O empresário Jamir Baptista afirmou que, faça sol ou faça chuva, Benguela tem indústria e continua a produzir, reconhecendo que as cheias de Abril deste ano causaram um “pesado” embate às indústrias locais. Contudo, considera que o alívio económico, através de uma linha de crédito de mais de 30 mil milhões de kwanzas, constitui uma lufada de ar fresco para os empresários se reerguerem.

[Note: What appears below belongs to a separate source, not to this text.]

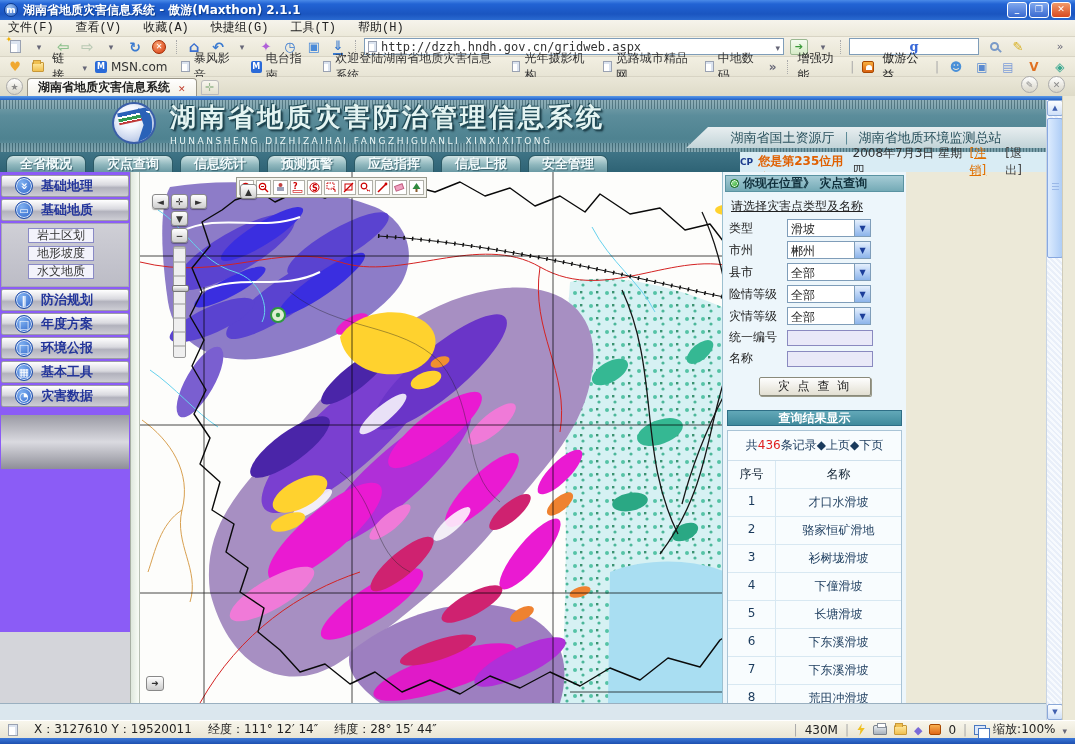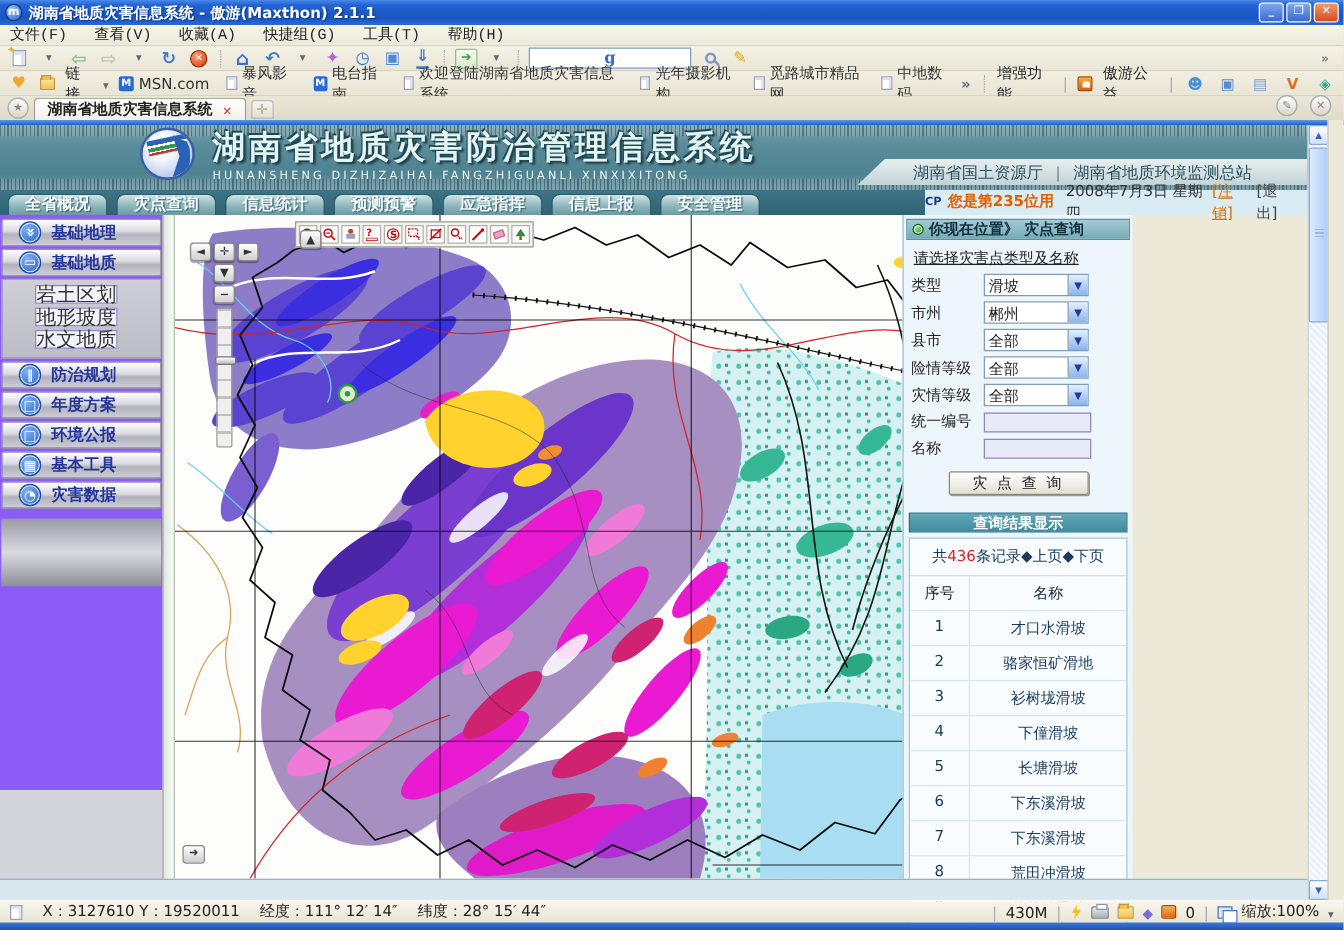"http://dzzh.hndh.gov.cn/gridweb.aspx" span.urlbox { html: none -> <span> <span></span> <input> <span></span> </span> }
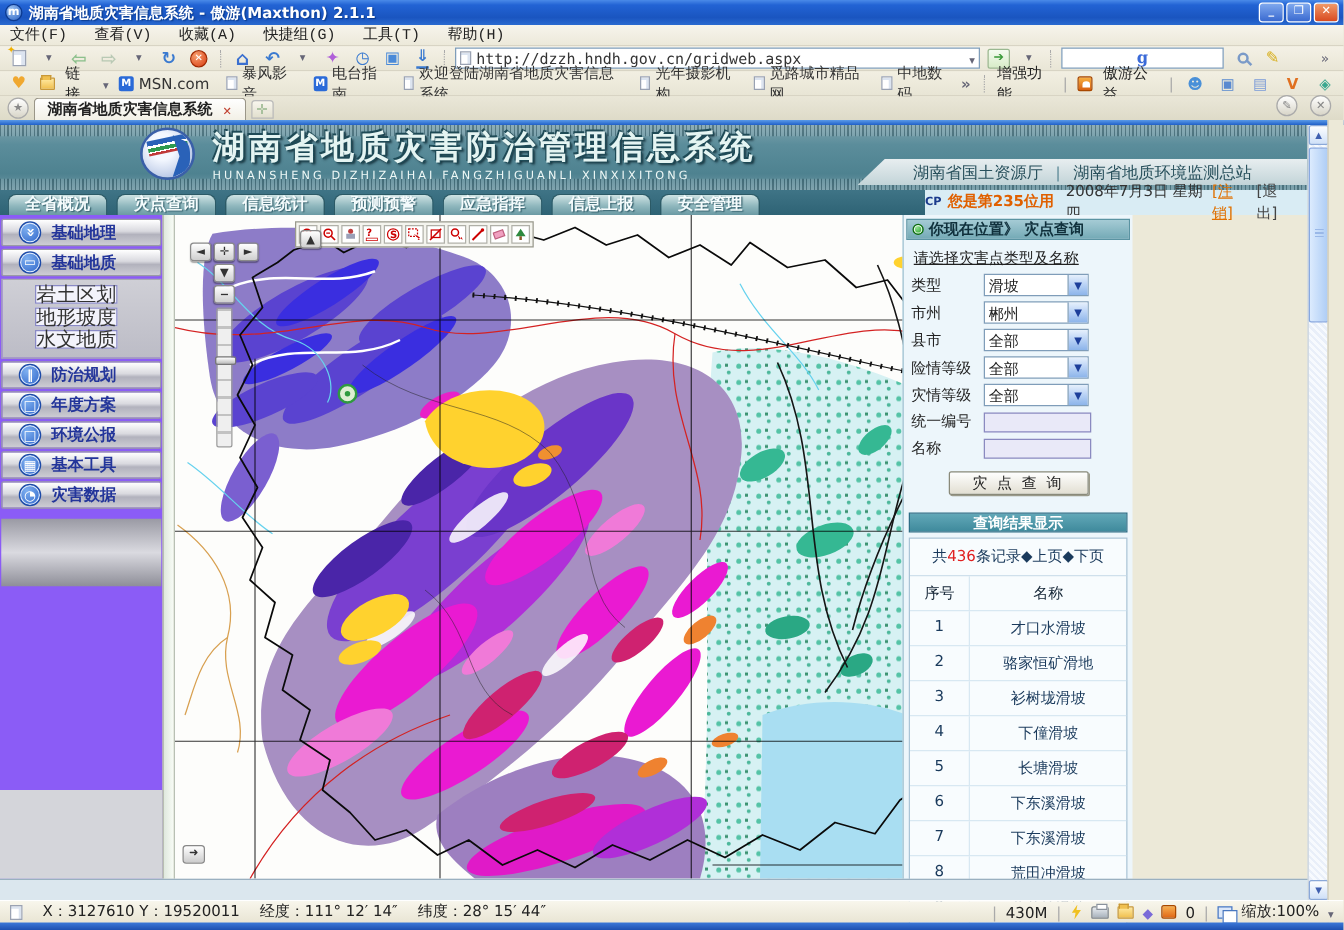"岩土区划" .subbtn { font-size: 16px -> 12px }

Constantino Eduardo, em Benguela
Jamir Baptista garante que “a catástrofe não mexeu com o ambiente de negócios” e afirmou que, durante a Feira Internacional de Benguela (FIB), a província está a exibir a sua capacidade produtiva.
Depois daquilo que o empresário qualifica como um “pesado” embate, os empresários em Benguela estão a reerguer-se e a continuar a trabalhar. Na sua perspectiva, o sector empresarial sai agora mais forte, depois do alívio económico accionado pelo Governo, com base numa linha de crédito de mais de 30 mil milhões de kwanzas.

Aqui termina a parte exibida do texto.